- REQUIRED WORK: Retype only what runs from the beginning of the data through the line with "npm run lint-fix"; please omit the pictures and keep every line exact.

'''

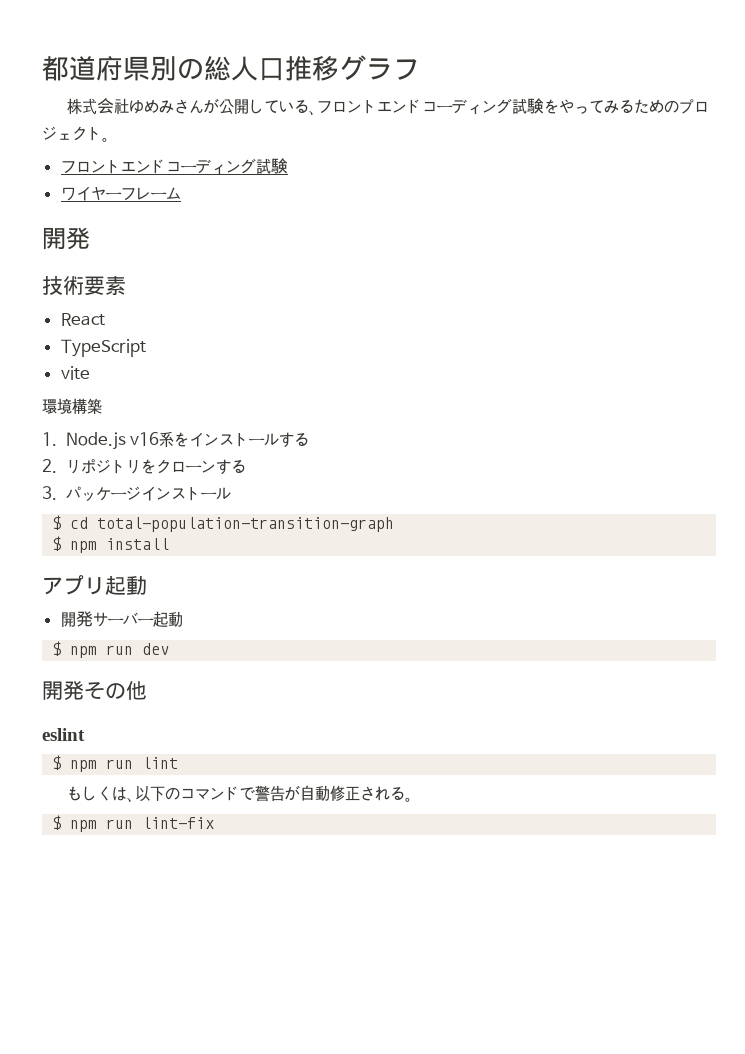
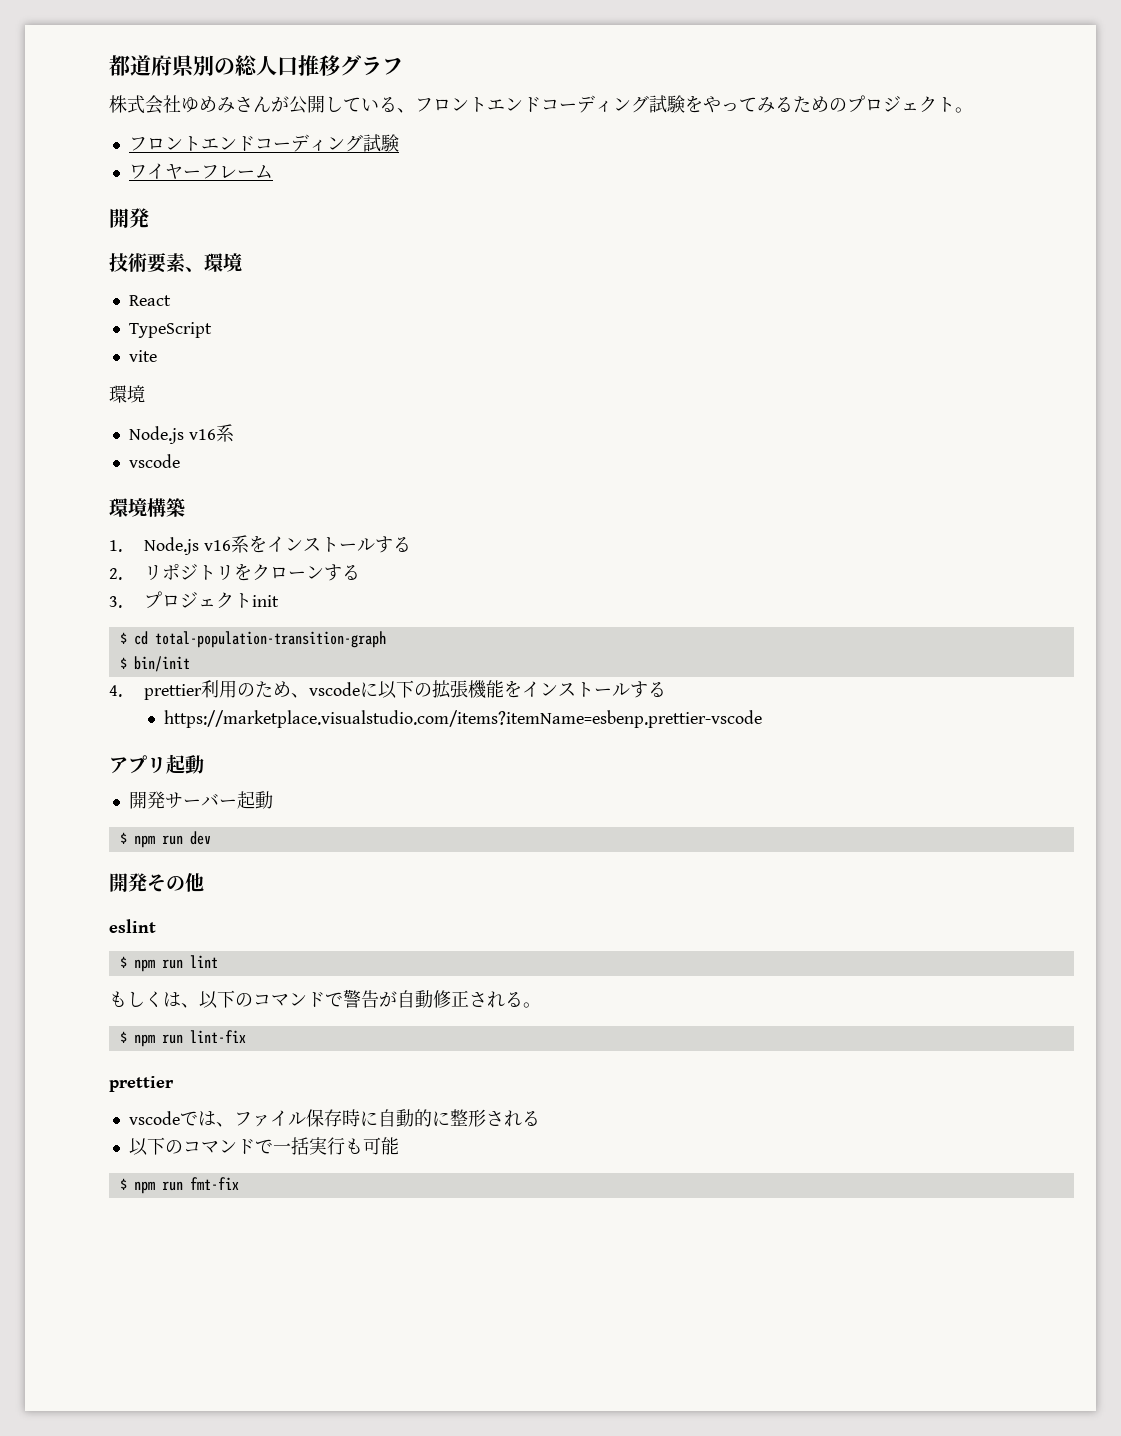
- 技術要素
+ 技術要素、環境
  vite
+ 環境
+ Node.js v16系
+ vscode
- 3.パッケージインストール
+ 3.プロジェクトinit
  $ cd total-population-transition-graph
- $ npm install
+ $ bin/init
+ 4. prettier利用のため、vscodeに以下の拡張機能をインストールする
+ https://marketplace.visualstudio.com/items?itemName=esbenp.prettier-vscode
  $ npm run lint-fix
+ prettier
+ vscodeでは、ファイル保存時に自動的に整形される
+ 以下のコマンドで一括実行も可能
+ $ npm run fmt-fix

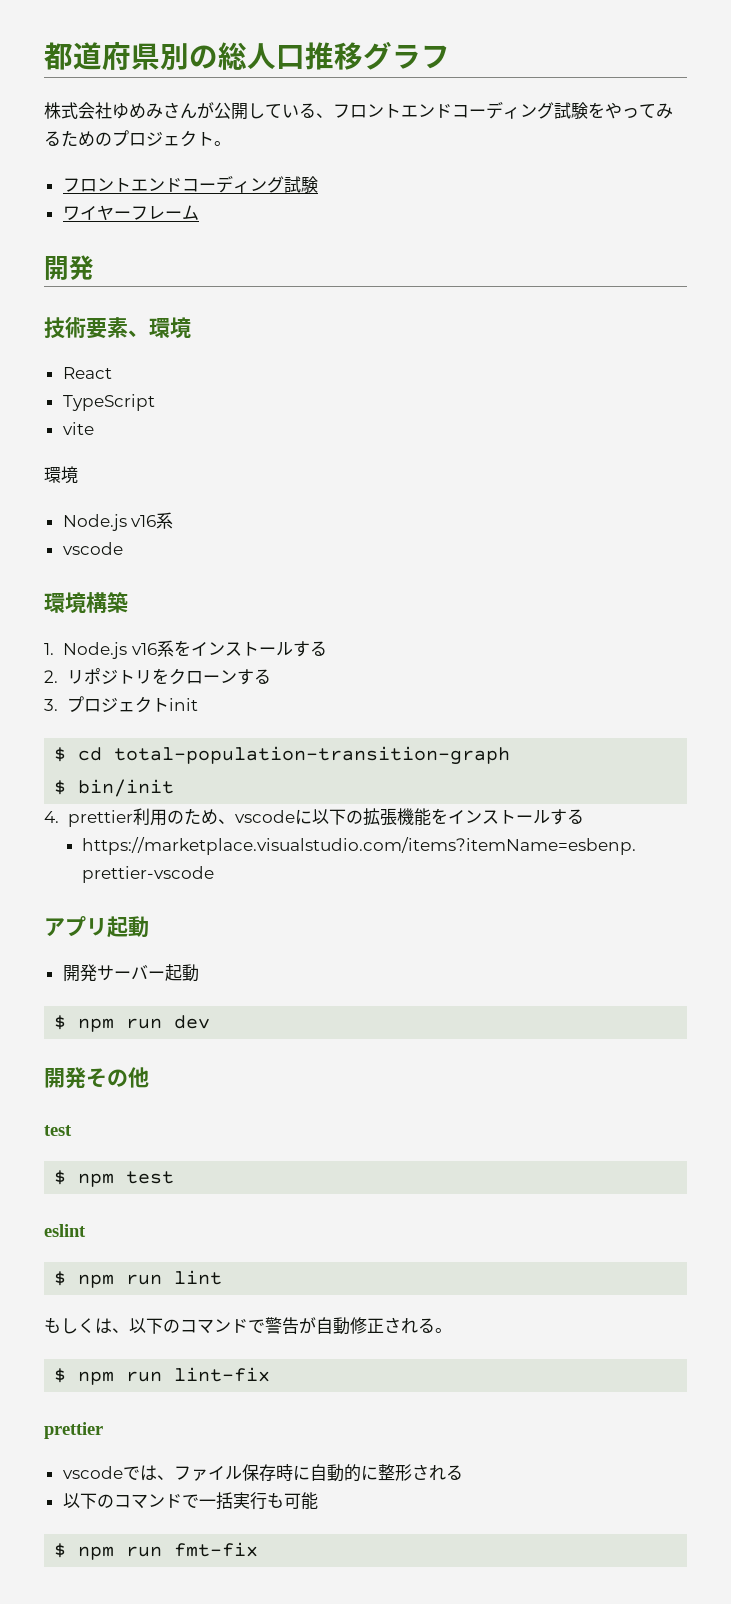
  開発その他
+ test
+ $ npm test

'''

- SOLUTION:
- 技術要素
+ 技術要素、環境
  vite
+ 環境
+ Node.js v16系
+ vscode
- 3.パッケージインストール
+ 3.プロジェクトinit
  $ cd total-population-transition-graph
- $ npm install
+ $ bin/init
+ 4. prettier利用のため、vscodeに以下の拡張機能をインストールする
+ https://marketplace.visualstudio.com/items?itemName=esbenp.prettier-vscode
  $ npm run lint-fix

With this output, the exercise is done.